■ Exercise requirements ■
Go through the records below and set each one down exactly, leaving out any pictures.

**********

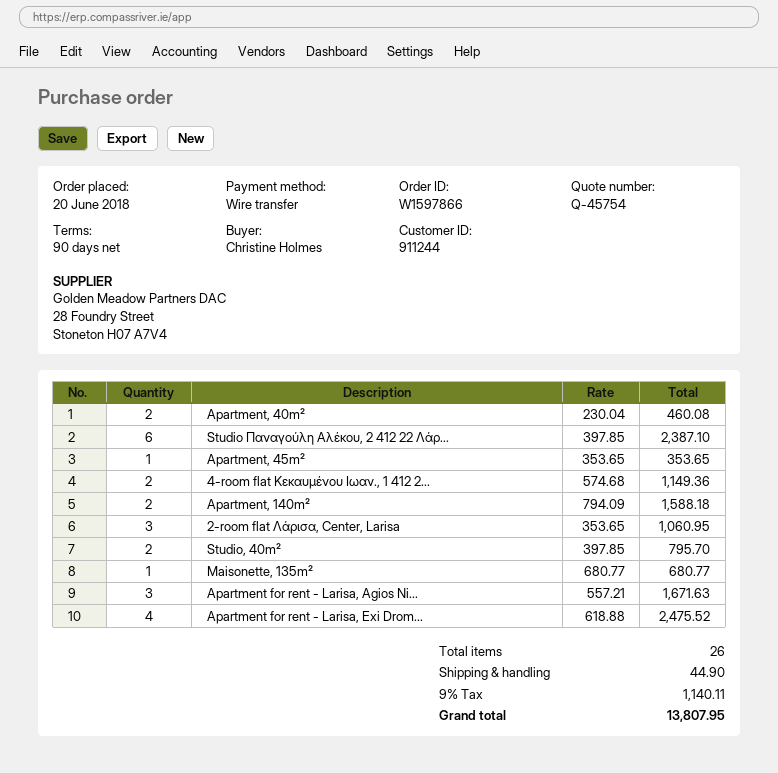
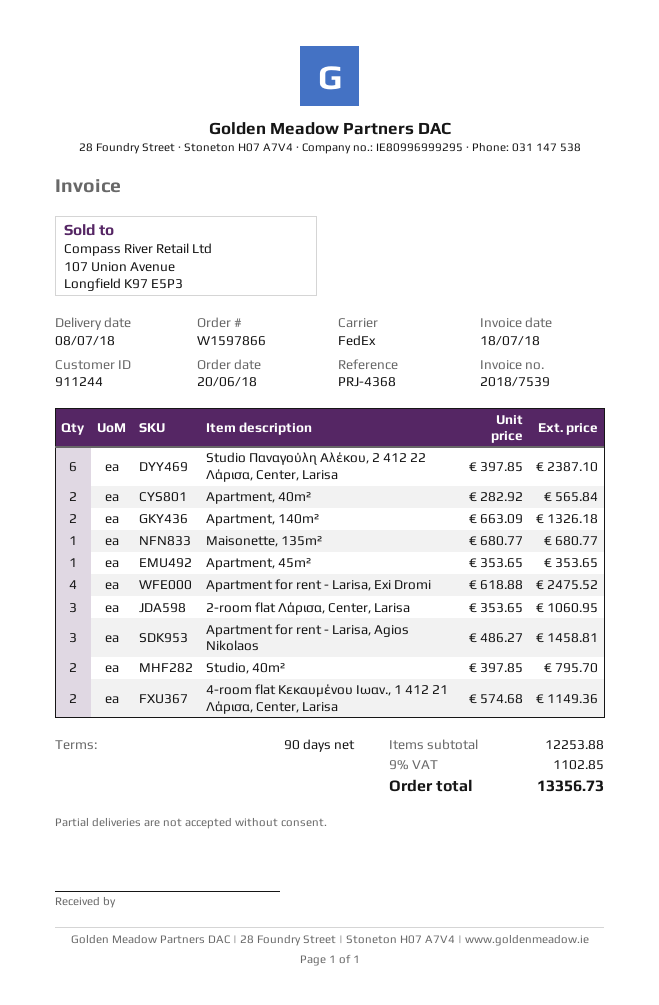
Apartment, 40m²: 2 x 230.04 = 460.08 -> 2 x 282.92 = 565.84
Apartment, 140m²: 2 x 794.09 = 1588.18 -> 2 x 663.09 = 1326.18
Apartment for rent - Larisa, Agios Ni...: 3 x 557.21 = 1671.63 -> 3 x 486.27 = 1458.81
shipping: 44.90 -> none
tax: 9% = 1140.11 -> 9% = 1102.85
total: 13807.95 -> 13356.73

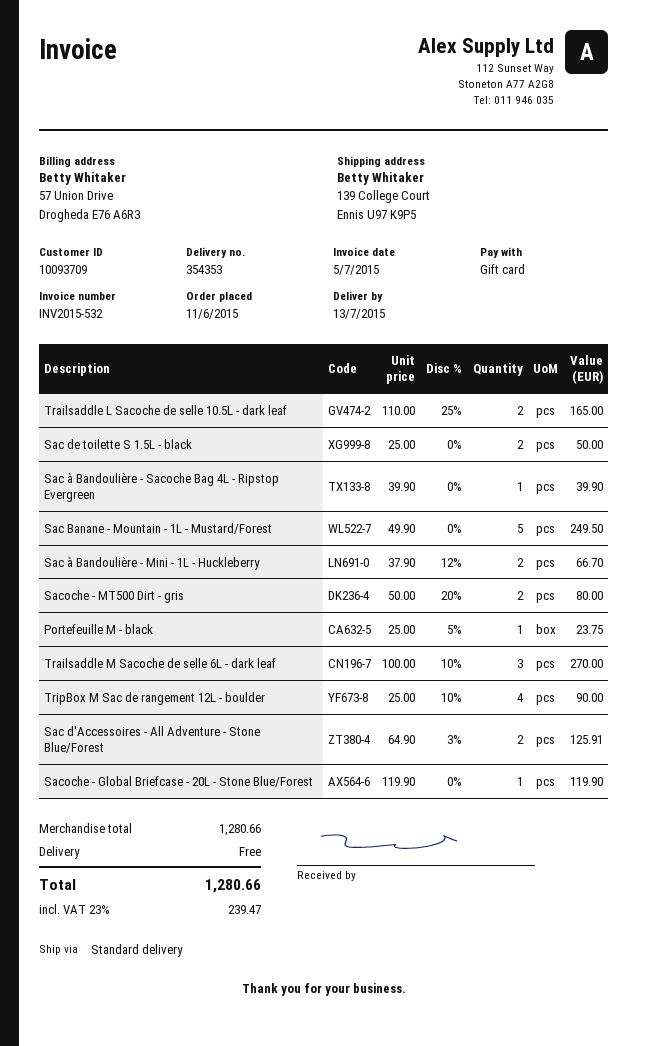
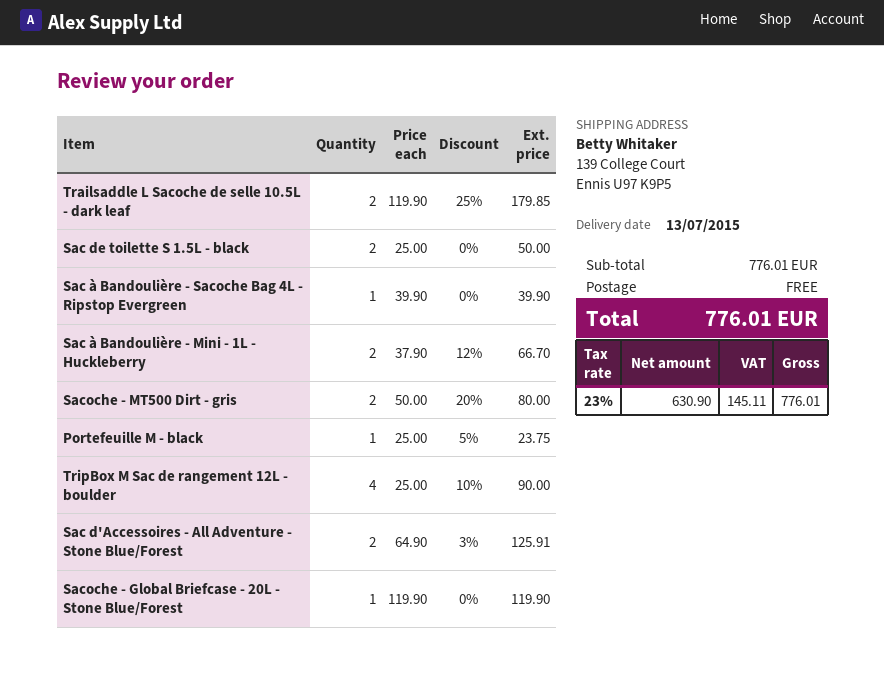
Trailsaddle L Sacoche de selle 10.5L - dark leaf: 2 x 110.00 - 25% = 165.00 -> 2 x 119.90 - 25% = 179.85
Sac Banane - Mountain - 1L - Mustard/Forest: 5 x 49.90 = 249.50 -> none
Trailsaddle M Sacoche de selle 6L - dark leaf: 3 x 100.00 - 10% = 270.00 -> none
subtotal: 1280.66 -> 776.01
tax: 23% = 239.47 -> 23% = 145.11
total: 1280.66 -> 776.01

**********

■ Reply to the exercise ■
Apartment, 40m²: 2 x 230.04 = 460.08 -> 2 x 282.92 = 565.84
Apartment, 140m²: 2 x 794.09 = 1588.18 -> 2 x 663.09 = 1326.18
Apartment for rent - Larisa, Agios Ni...: 3 x 557.21 = 1671.63 -> 3 x 486.27 = 1458.81
shipping: 44.90 -> none
tax: 9% = 1140.11 -> 9% = 1102.85
total: 13807.95 -> 13356.73

Trailsaddle L Sacoche de selle 10.5L - dark leaf: 2 x 110.00 - 25% = 165.00 -> 2 x 119.90 - 25% = 179.85
Sac Banane - Mountain - 1L - Mustard/Forest: 5 x 49.90 = 249.50 -> none
Trailsaddle M Sacoche de selle 6L - dark leaf: 3 x 100.00 - 10% = 270.00 -> none
subtotal: 1280.66 -> 776.01
tax: 23% = 239.47 -> 23% = 145.11
total: 1280.66 -> 776.01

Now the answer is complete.